Laker pointed out that there are concerns over the inevitable rise in leisure cyclists inspired by RideLondon to cycle outside of the event on some of the country’s most dangerous roads.

While campaigners recognise forces are grappling with a decade of policing cuts, criticisms over a “lack of foresight” surrounding growing cycling numbers – and a potential backlash from motorists – remain.

As we’ve seen in Essex this summer, drawing pins have been long used by protesters wishing to attack cycling events in the UK, as well as those aiming to target individuals or groups of cyclists.

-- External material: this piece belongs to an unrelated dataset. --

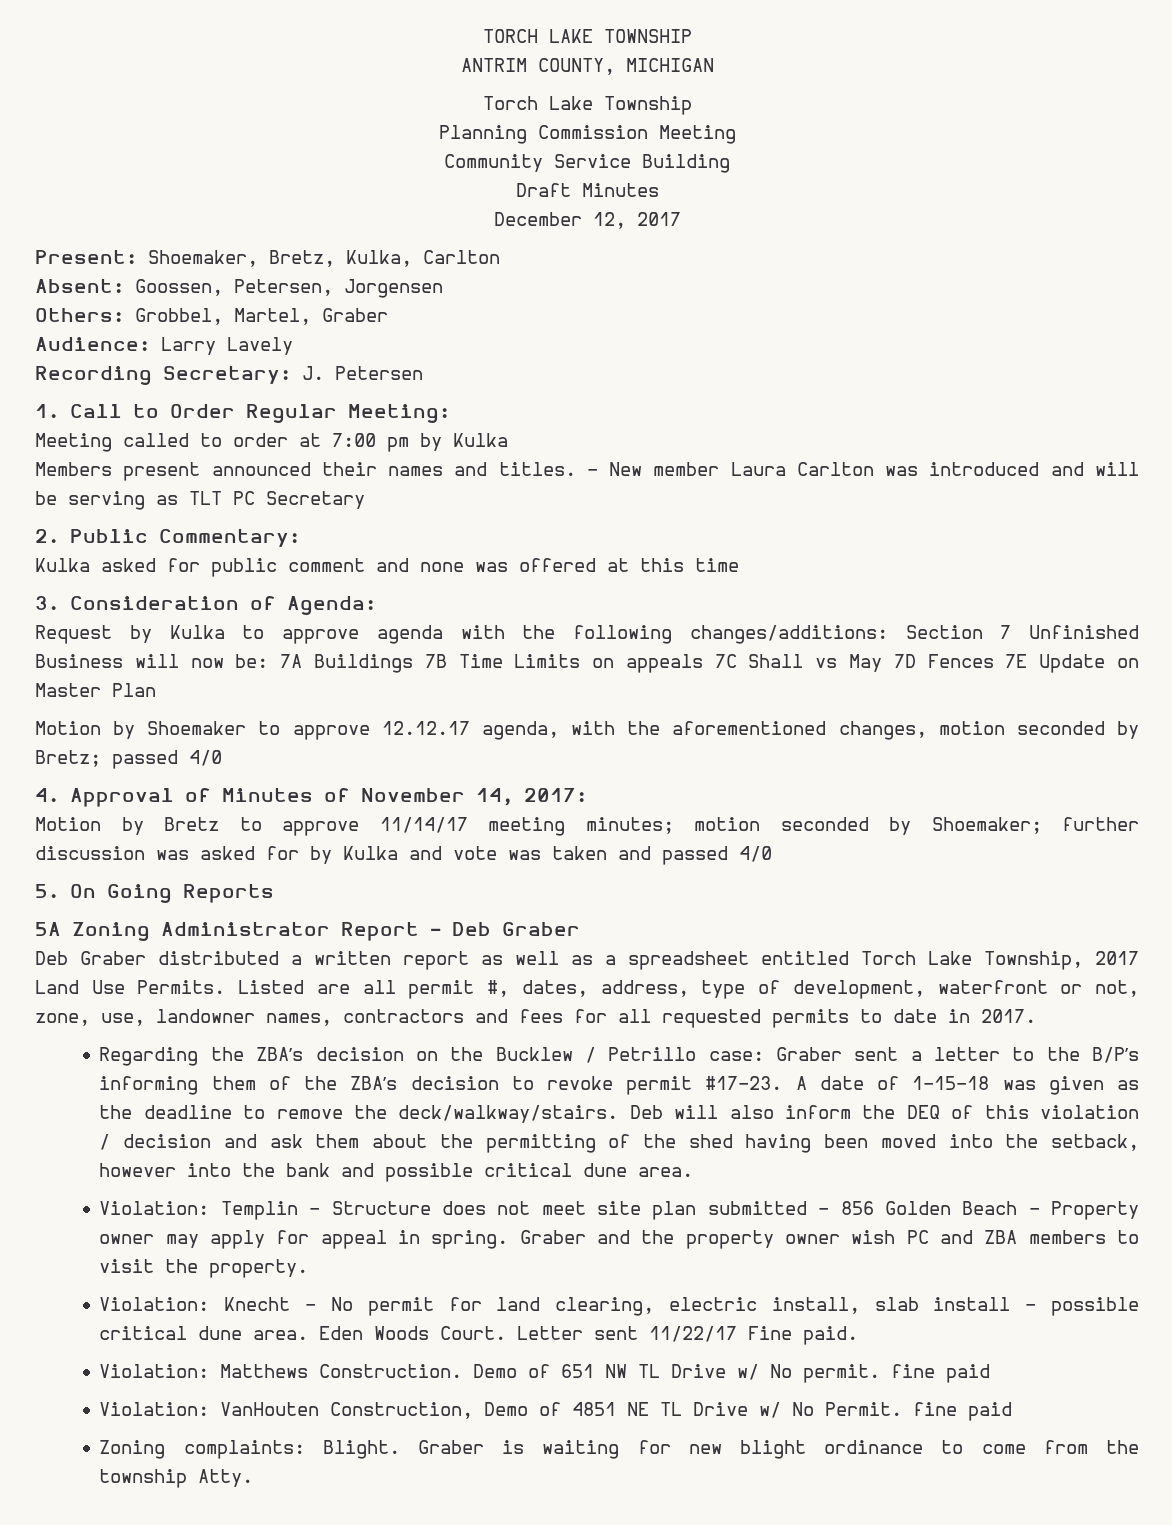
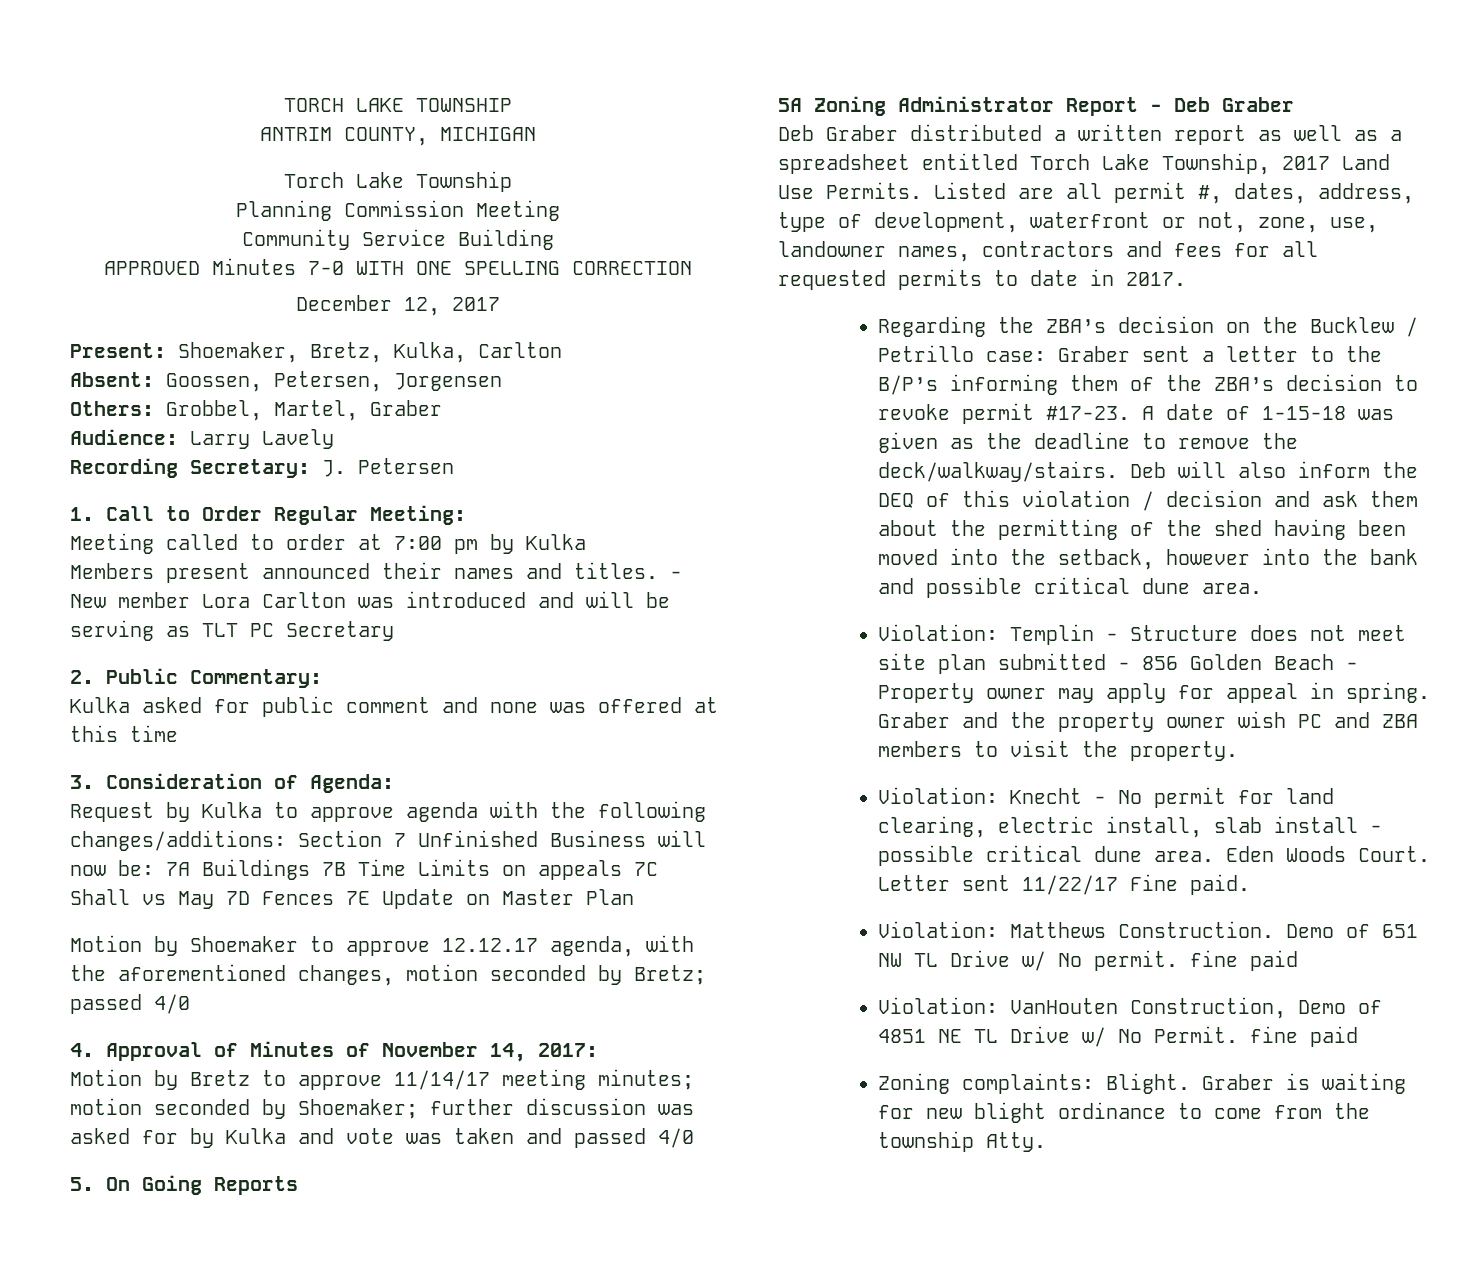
- Draft Minutes
+ APPROVED Minutes 7-0 WITH ONE SPELLING CORRECTION
- - New member Laura Carlton was introduced and will be serving as TLT PC Secretary
+ - New member Lora Carlton was introduced and will be serving as TLT PC Secretary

In 2019 hundreds of pins were scattered along a popular cycle path near Bridgend, while in the same year occupants of a BMW threw pins at a group of cyclists in Worcester, causing many to puncture, before reportedly returning to film the aftermath.

In 2015, both the Marlow Red Kite charity bike ride in Buckinghamshire and the Pedal for Scotland 50-mile ride between Glasgow and Edinburgh were targeted by saboteurs armed with pins. The year before, 20 riders punctured after protesters scattered nails along the route of the New Forest Sportive.